Why, Fallon asks, does Milton write about himself so compulsively? Why does he substitute, for the otherwise universal theological script, a story of precocious and continued virtue, even, it seems, a narrative of sinlessness? What pressures does this decision to reject the standard narrative exert on his work?

In Milton's Peculiar Grace, Fallon argues that Milton writes about himself to gain immortality, secure authority for his arguments, and exert control over his readers' interpretations. He traces the return of the repressed narrative of fallenness in the author's unacknowledged and displaced self-representations, which in turn account for much of the power of the late poems. Fallon's book, based on close readings of Milton's "self-constructions" in prose and poetry throughout his career, provides a new view of Milton's life and his importance for contemporary literary theory-in particular for continued questions about authorial intention.


Editorial Reviews

Review

'Cogently argued and clearly written, Milton's Peculiar Grace makes a solid contribution to scholarship. While informed by contemporary theory, the book wears its critical vocabulary lightly: an exercise in good old-fashioned philology, Fallon puts the Milton canon in dialogue with its predecessors in self-fashioning, both classical and Judeo-Christian: Jeremiah and Isaiah; Cicero; Augustine; Calvin and Arminius, Baxter and Bunyan.
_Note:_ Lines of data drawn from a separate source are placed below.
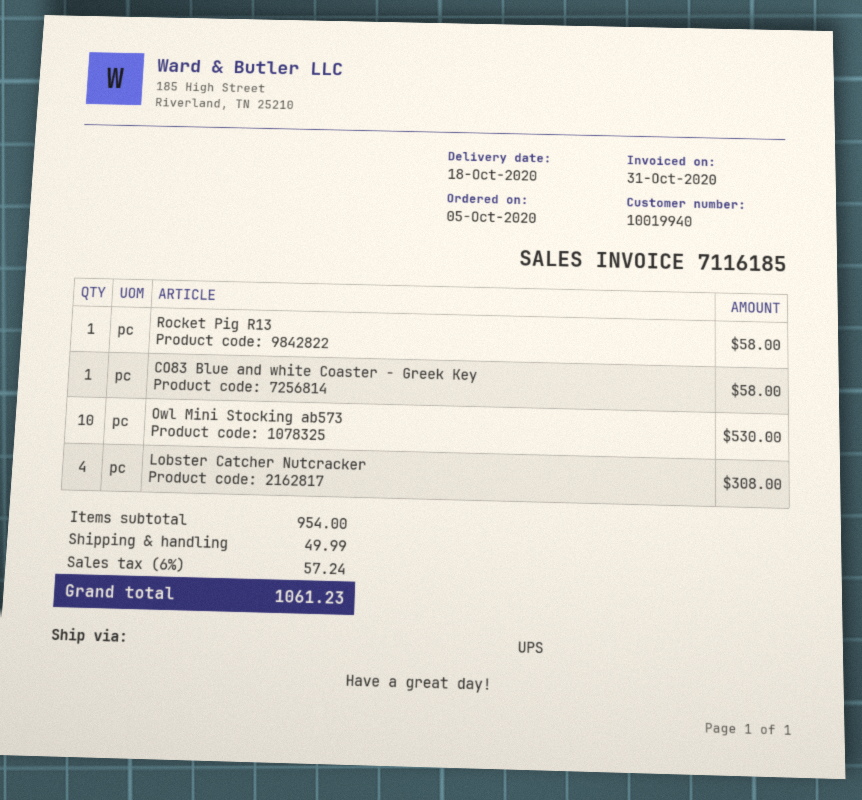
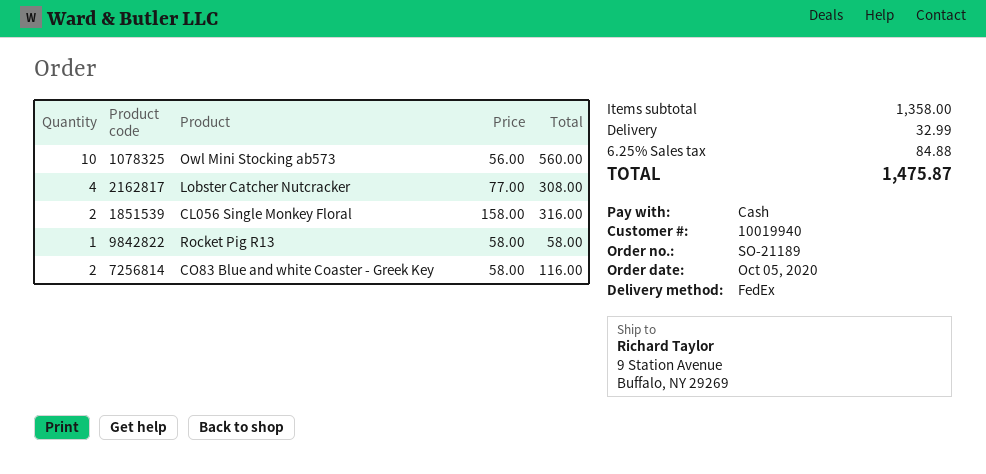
shipping method: UPS -> FedEx
CO83 Blue and white Coaster - Greek Key: 1 for 58.00 -> 2 for 116.00
Owl Mini Stocking ab573: 10 for 530.00 -> 10 for 560.00
CL056 Single Monkey Floral: none -> 2 for 316.00
subtotal: 954.00 -> 1358.00
shipping: 49.99 -> 32.99
tax: 6% = 57.24 -> 6.25% = 84.88
total: 1061.23 -> 1475.87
Students interested in Milton's life, his prose polemics, and his complex theology will wish to grace their shelves with this book.'--James S. Baumlin, The Review of English Studies, November 2007



'Though Milton never wrote a full-fledged autobiography, he did incorporate into his various works many instances of self-representation. Identifying and interpreting these passages, Fallon offers a biographical reading of autobiographical passages in Milton's prose and poetry. . . . Keying onto certain telltale signs in the text-whether a contradiction, an elision, or convoluted rhetoric-Fallon offers a persuasive and clearly written postmodern biography or psychobiography that is always insightful and often brilliant. This is a Milton who appears to vacillate between certain antinomies-e.g., confidence and despair, perfectionism and error, and the like-a Milton suited to present-day sensibilities, a Milton who is a kaleidoscopic character, not a stable construct. Essential.'--Choice



'The long conversation about Milton's works has acted like a test case-or, in recent years, a control group-for critical theories. For a while, the author was dead to hip literary analysis, but Milton remained unquestionably alive because his strong authorship presence was resistant to late twentieth-century theory. Forms of literary biography, including political and religious historicism, have remained central to Milton studies and have made, to varying degrees Milton himself the center of analysis still. Nevertheless, it did become harder for Miltonist to talk openly about what Miltonists do. Milton's Peculiar Grace has the strength and honesty to be completely open about its method. Stephen Fallon, a highly respected Miltonist, invites welcome debate about our relationship to Milton and his work. Fallon argues that Milton is always writing about himself. There is no doubt that Milton represents himself throughout his works, from his student exercises to the final poems that are burdened with and enriched by a life of hope an disappointment. Milton's Peculiar Grace succeeds brilliantly in returning our full attention to the presence of that overweening, irascible, proudly singular voice we call Milton.'--Ann Baynes Coiro, Rutgers University, Milton Quarterly




'Fallon does not pussyfoot about. . . . One immediately feels that Fallon is both brave and right: the Milton drive to self-justification and indeed self-aggrandizement is everywhere in the works, and the 'peculiar' self-referentiality of the Miltonic canon is something that we cannot and should not deny or avoid, especially now that the postmodern theories of the author as the (post-Enlightenment) invention of the reader have come to seem rather quaint. Fallon deals sensibly and briefly with the self-regarding circularities of Barthesian claims for the unknowableness and irrelevance of authorial intention. . . . Fallon has displayed impressive ambition and ensured that his book will immediately become a reference point for future work on Milton of just about any stripe.' --Nicholas McDowell, University of Exeter, The Seventeenth Century

From the Back Cover

"Emphasizing the significance of how Milton's sense of self evolved from the outset of his career to the final period of his writings, Milton's Peculiar Grace advances the ongoing discussion of self-representation and self-fashioning in the early modern period. Stephen M. Fallon demonstrates that Milton inscribed his selfhood throughout his works. The conclusions Fallon draws are at once timely and compelling; this book is a genuine pleasure to read."-Michael Lieb, University of Illinois at Chicago --This text refers to the Hardcover edition.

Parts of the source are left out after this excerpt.